Гоголь многое предугадал в будущем развитии литературы, создавая второй том. Но то «наученье людей», к которому он считал себя призванным, оказалось, в его исполнении, более многозначным, чем можно было ожидать. Недаром в «Авторской исповеди» Гоголь прибегнул к выражению «писатель-творец», имея в виду писателя, который «ставши в уровень с веком, умел воздать ему за наученье себя наученьем его» (VIII, 456). Гоголь обнажил скрытые механизмы творчества, его неразрешимые коллизии, драматические для самого творца, но плодотворные для развития культуры, если они замечены и духовно осмыслены.
Обращаясь к сохранившимся главам второго тома «Мертвых душ», за основу возьмем позднюю редакцию, не ставя при этом задачу охарактеризовать том в целом, так как он не дошел до нас в завершенном виде, хотя описание некоторых уничтоженных автором глав сохранилось в воспоминаниях современников. До нас дошли четыре пронумерованные Гоголем главы второго тома «Мертвых душ» и еще одна, незавершенная, называемая в изданиях поэмы как «Одна из последних глав». Рассмотрим их, прежде всего обращая внимание на характер гоголевских героев (в сравнении с героями первого тома), на гоголевские описания, включающие в себя пейзаж, интерьер; на проступающие в тексте жанровые интенции автора и на непосредственное авторское слово (также в сопоставлении с тем, как оно звучало в уже проанализированных главах первого тома).

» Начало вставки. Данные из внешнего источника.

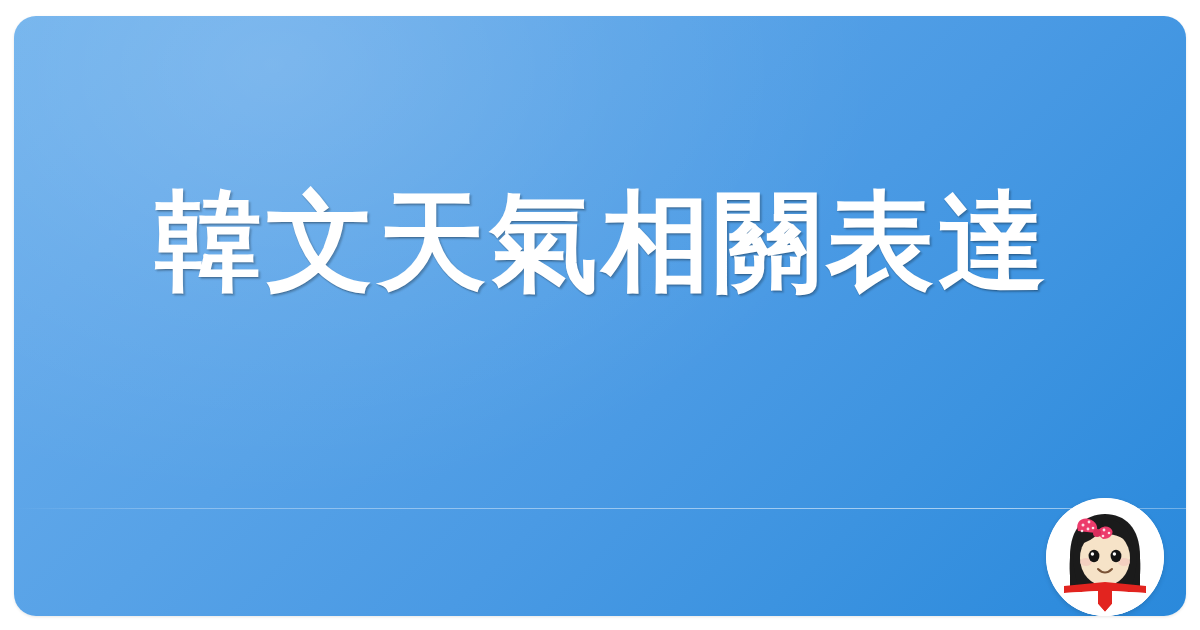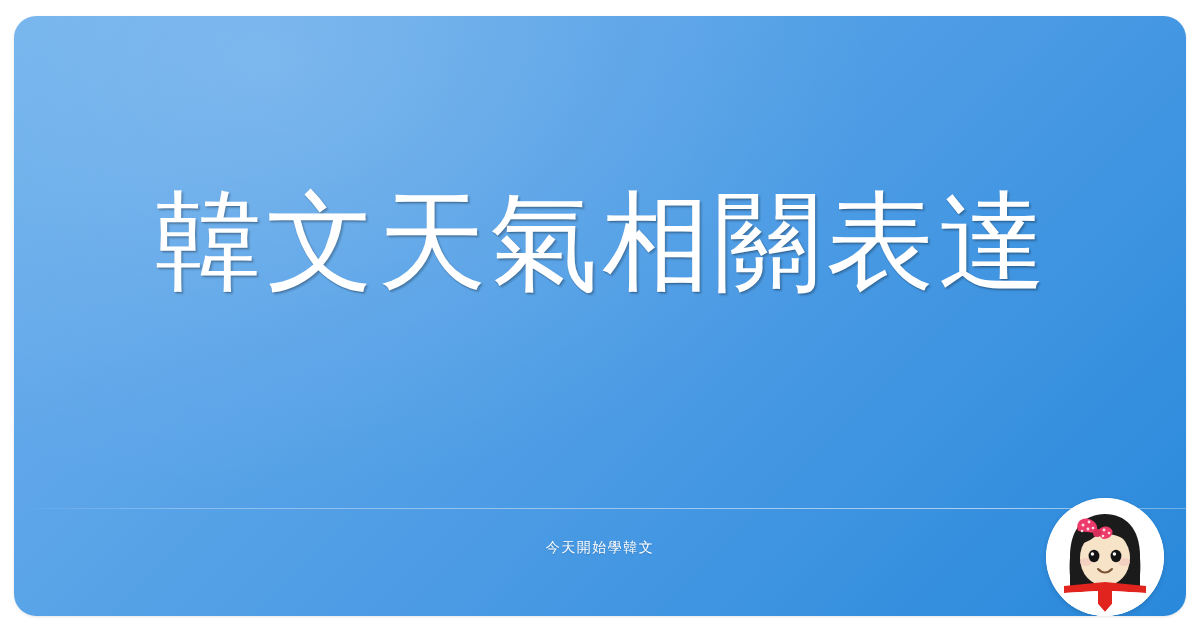"韓文天氣相關表達" .title-line { font-weight: 400 -> 700 }
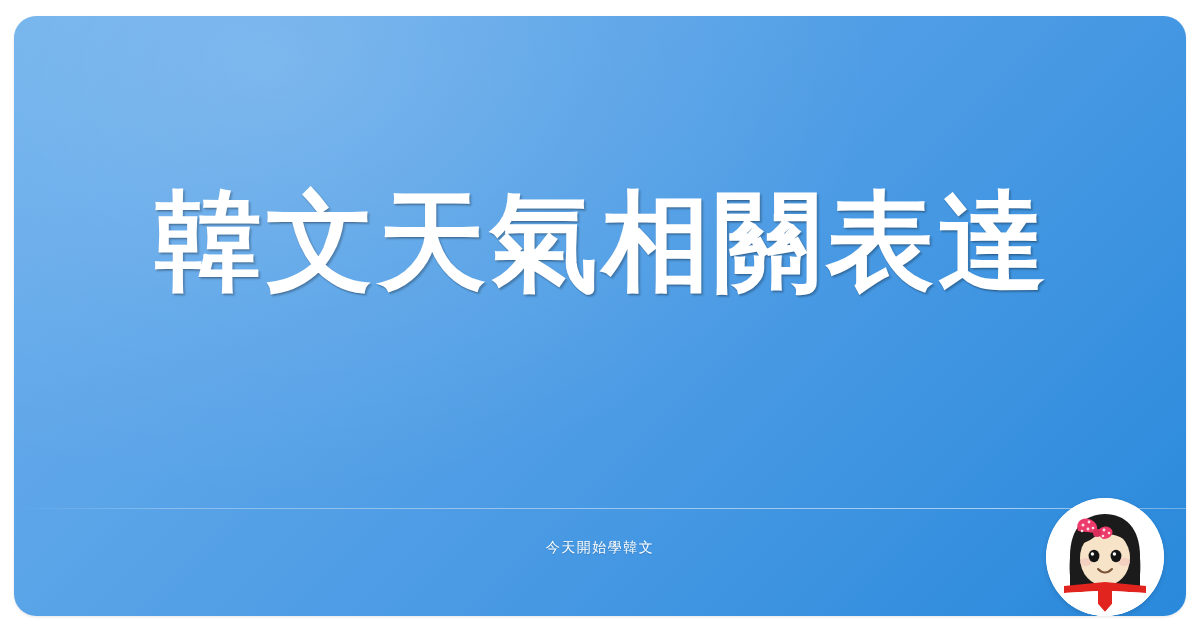"今天開始學韓文" div { html: <div>今天開始學韓文</div> -> none }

Пространство, открывающееся взгляду читателя в первой главе, разительно отличается от того замкнутого в пределы отдаленной губернии мира, с которым читатель познакомился в первом томе. Перед нами вновь провинция, «отдаленный закоулок», но в отличие от первого тома «закоулок», «глушь» олицетворяют здесь не столько отдаленность, сколько простор, необъятность. Если губернский город виделся изнутри и описание его было пронизано иронией, то здесь автор избирает иной ракурс: он смотрит на этот «закоулок» со стороны, а точнее сверху, охватывая своим взглядом все, почти всю землю, открывающуюся пытливому и жаждущему новых впечатлений взору, — «горные возвышения» возносились «над бесконечными пространствами равнин, то отломами, в виде отвесных стен… то миловидно круглившимися зелеными выпуклинами, покрытыми, как мерлушками, молодым кустарником… то, наконец, темными гущами леса…» (VII, 7). Можно вспомнить, что условен, даже фантастичен был пейзаж в «Страшной мести», повести первого гоголевского цикла, но и события, представленные в этом сюжете, далеки от обыденных. Про пейзаж во втором томе нельзя сказать: «Горы те — не горы… Те леса… не леса… те луга — не луга» (I, 246). Здесь река узнаваема, реальна, но очень уж хороша, сильна, во всех ее «коленах», «поворотах» и «извивах». Не экзотические растения произрастают на склонах, а «дуб, ель, лесная груша, клен» (и многое другое, дотошно перечисленное автором и хорошо знакомое читателю среднерусской полосы); «зеленые кудри дерев» так жизнеутверждающи и прекрасны, что скорее напоминают описание рая, чем реального гористого оврага. Природа видится в ее первозданности и нетленности, в непотревоженной красоте, с высоты птичьего полета. «Впервые открыто появившийся мотив „земного рая“ в начале сюжета… затем проходит через остальные главы» [90]
.С. А. Гончаров соотнес пейзаж в начале второго тома с описаниями утопического пространства в древнерусской литературе, отметив в гоголевском тексте «черты древнего топоса, который обычно входил в проповеднические жанры, утверждая разумность и красоту Божественного миропорядка» и «составлял часть описания рая в апокрифических хождениях, видениях и других структурах с идеей нравственного пути, спасения и посвящения» [91]
. А. Х. Гольденберг, кроме того, заметил, что наряду с дидактически-религиозной традицией Гоголь использует фольклорную: «Древнерусский утопический образ рая получает в первой главе второго тома явственно выраженную фольклорную окраску» [92], цветовая гамма, по наблюдению исследователя, выдержана в чистых тонах, характерных для цветового колорита постоянных эпитетов народной поэзии: зеленые луга и леса, желтые пески, белые горы и т. п.